Ungraded lab: Algorithmic Dimensionality Reduction

Welcome, during this ungraded lab you are going to perform several algorithms that aim to reduce the dimensionality of data. This topic is very important because it is not uncommon that reduced models outperform the ones trained on the raw data because noise and redundant information are present in most datasets. This will also allow your models to train and make predictions faster, which might be really important depending on the problem you are working on. In particular you will:

Use Principal Component Analysis (PCA) to reduce the dimensionality of a dataset that classifies celestial bodies.
Use Single Value Decomposition (SVD) to create low level representations of images of handwritten digits.
Use Non-negative Matrix Factorization (NMF) to segment text into topics.

Let's get started!

import numpy as np
import pandas as pd
import seaborn as sns
import matplotlib.pyplot as plt

Principal Components Analysis - PCA

This is an unsupervised algorithm that creates linear combinations of the original features. PCA is a widely used technique for dimension reduction since it is fast and easy to implement. PCA aims to keep as much variance as possible from the original data in a lower dimensional space. It finds the best axis to project the data so that the variance of the projections is maximized.

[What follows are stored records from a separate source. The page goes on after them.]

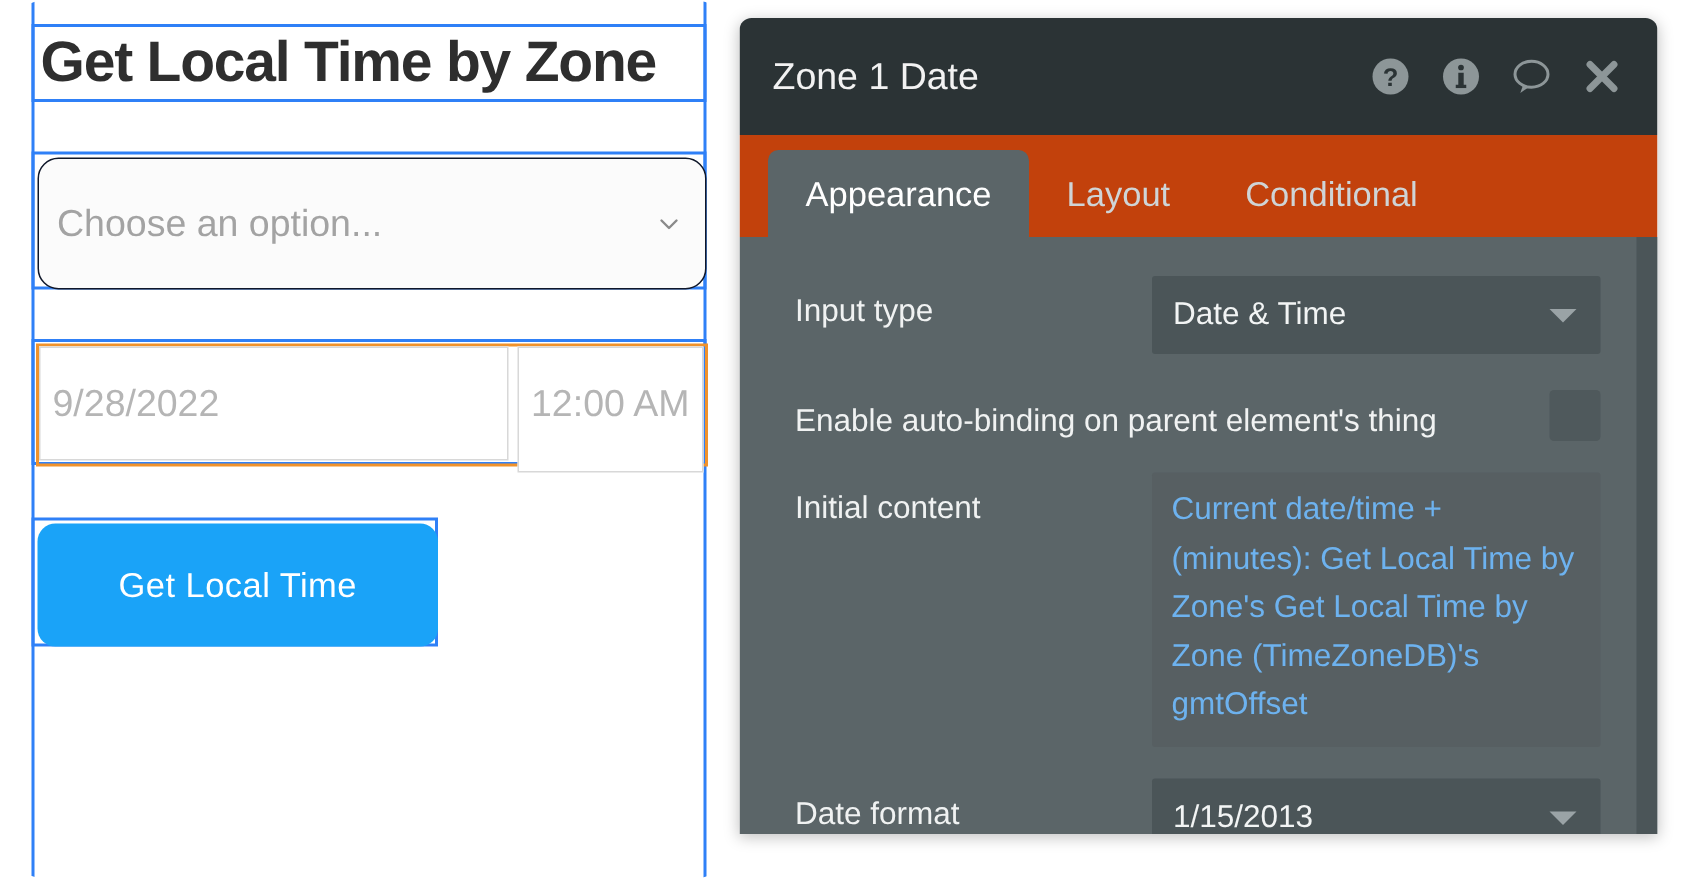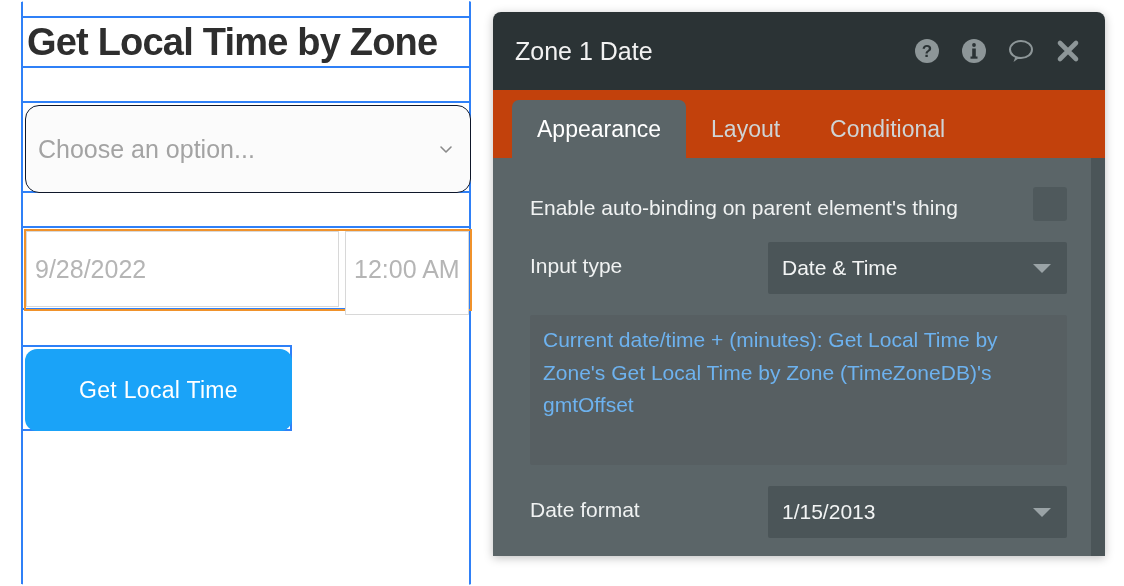--- a/index.html
+++ b/index.html
@@ -379,35 +379,36 @@
 
   <div id="tabbar">
     <div class="tab active">Appearance</div>
     <div class="tab">Layout</div>
     <div class="tab">Conditional</div>
   </div>
 
   <div id="panel-body">
 
     <div class="prow">
-      <div class="plabel wide">Enable auto-binding on parent element's thing</div>
-      <div class="pcheckbox"></div>
-    </div>
-
-    <div class="prow">
       <div class="plabel">Input type</div>
       <div class="pfield">
         <div class="pselect">
           <span>Date &amp; Time</span>
           <span class="pcaret"></span>
         </div>
       </div>
     </div>
 
     <div class="prow">
+      <div class="plabel wide">Enable auto-binding on parent element's thing</div>
+      <div class="pcheckbox"></div>
+    </div>
+
+    <div class="prow">
+      <div class="plabel">Initial content</div>
       <div class="pfield">
         <div class="ptextarea">Current date/time + (minutes): Get Local Time by Zone's Get Local Time by Zone (TimeZoneDB)'s gmtOffset</div>
       </div>
     </div>
 
     <div class="prow">
       <div class="plabel">Date format</div>
       <div class="pfield">
         <div class="pselect">
           <span>1/15/2013</span>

In the lecture you saw PCA applied to the Iris dataset. This dataset has been used extensively to showcase PCA so here you are going to do something different. You are going to use the HTRU_2 dataset which describes several celestial objects and the idea is to be able to classify if an object is a pulsar star or not.

Begin by downloading the dataset:

!wget https://archive.ics.uci.edu/ml/machine-learning-databases/00372/HTRU2.zip

# Unzip it
!unzip HTRU2.zip

--2022-06-29 13:55:26--  https://archive.ics.uci.edu/ml/machine-learning-databases/00372/HTRU2.zip
Resolving archive.ics.uci.edu (archive.ics.uci.edu)... 128.195.10.252
Connecting to archive.ics.uci.edu (archive.ics.uci.edu)|128.195.10.252|:443... connected.
HTTP request sent, awaiting response... 200 OK
Length: 1563015 (1.5M) [application/x-httpd-php]
Saving to: ‘HTRU2.zip’

HTRU2.zip           100%[===================>]   1.49M  1.43MB/s    in 1.0s    

2022-06-29 13:55:28 (1.43 MB/s) - ‘HTRU2.zip’ saved [1563015/1563015]

Archive:  HTRU2.zip
  inflating: HTRU_2.csv              
  inflating: HTRU_2.arff             
  inflating: Readme.txt

Load the data into a dataframe for easier inspection:

data = pd.read_csv("HTRU_2.csv", names=['mean_ip', 'sd_ip', 'ec_ip', 
                                        'sw_ip', 'mean_dm', 'sd_dm', 
                                        'ec_dm', 'sw_dm', 'pulsar'])

# Take a look at the data
data.head()

This dataset has 8 numerical features (the "pulsar" column is the label). Now you are going to perform PCA reduce this 8th-dimensional input space to a lower dimensional one.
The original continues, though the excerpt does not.